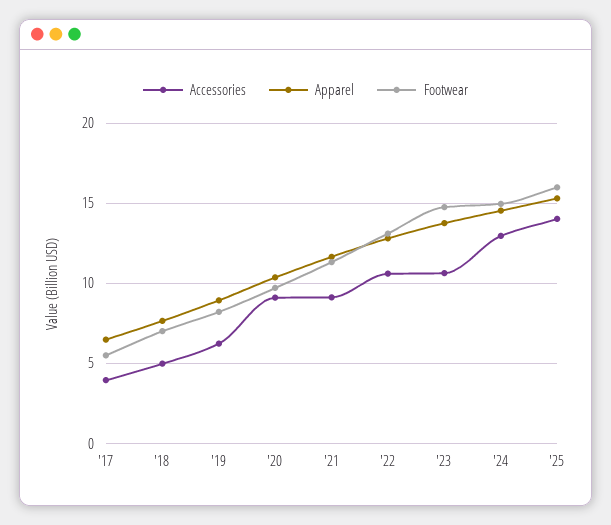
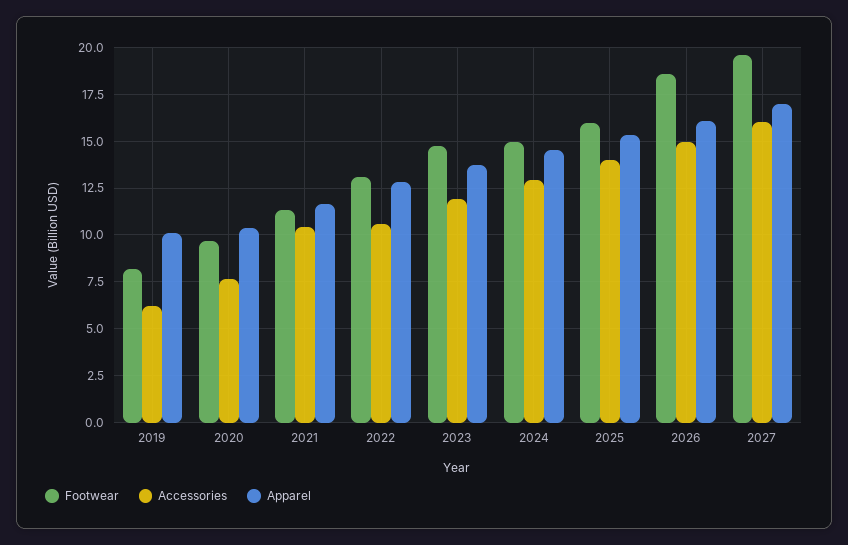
Accessories, '17: 4 -> none
Apparel, '17: 6.5 -> none
Footwear, '17: 5.5 -> none
Accessories, '18: 5 -> none
Apparel, '18: 7.5 -> none
Footwear, '18: 7 -> none
Apparel, '19: 9 -> 10
Accessories, '20: 9 -> 7.5
Accessories, '21: 9 -> 10.5
Accessories, '23: 10.5 -> 12
Footwear, 2026: none -> 18.5
Accessories, 2026: none -> 15
Apparel, 2026: none -> 16
Footwear, 2027: none -> 19.5
Accessories, 2027: none -> 16
Apparel, 2027: none -> 17

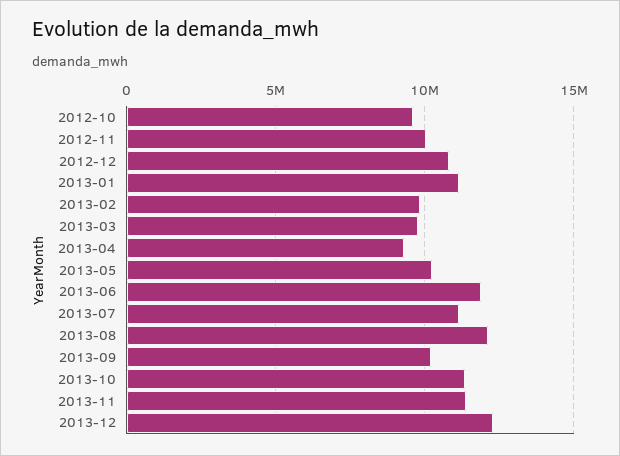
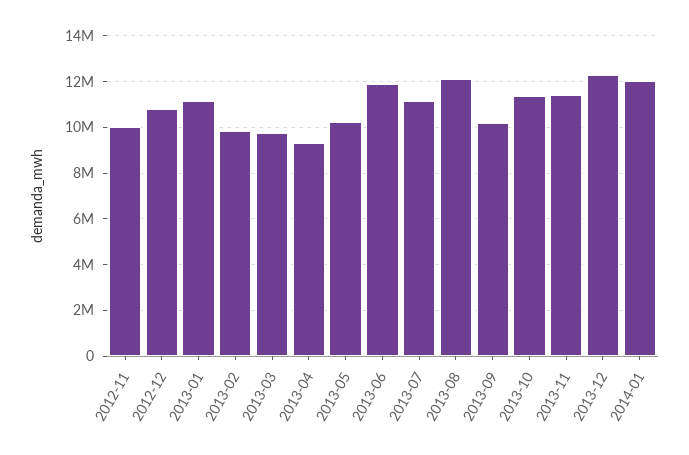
2012-10: 9500000 -> none
2014-01: none -> 12000000

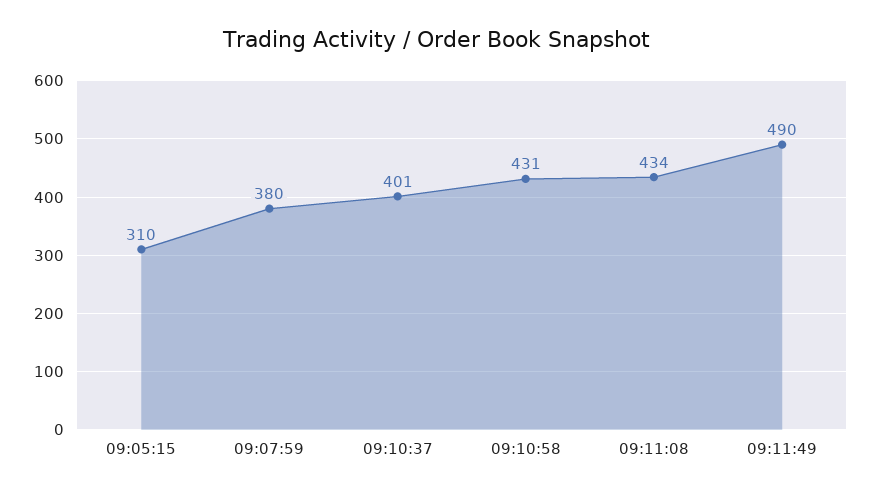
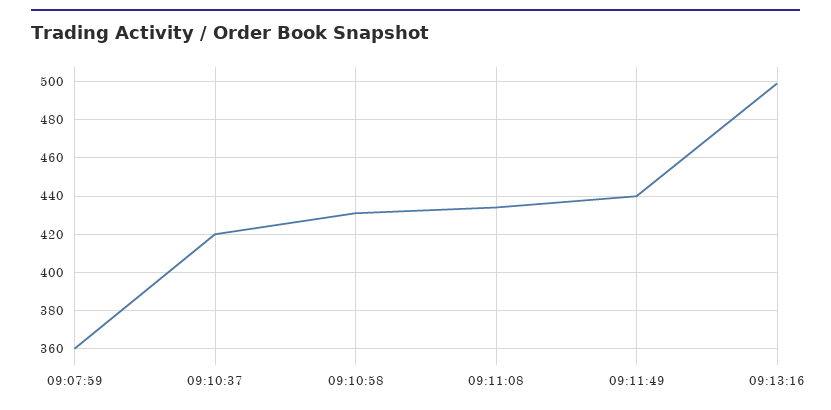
09:05:15: 310 -> none
09:07:59: 380 -> 360
09:10:37: 401 -> 420
09:11:49: 490 -> 440
09:13:16: none -> 500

# # #

What this task involves: Starting at the line with "09:05:15: 310 -> none", print each remaining line of the listing above exactly as it appears.

Answer section:
09:05:15: 310 -> none
09:07:59: 380 -> 360
09:10:37: 401 -> 420
09:11:49: 490 -> 440
09:13:16: none -> 500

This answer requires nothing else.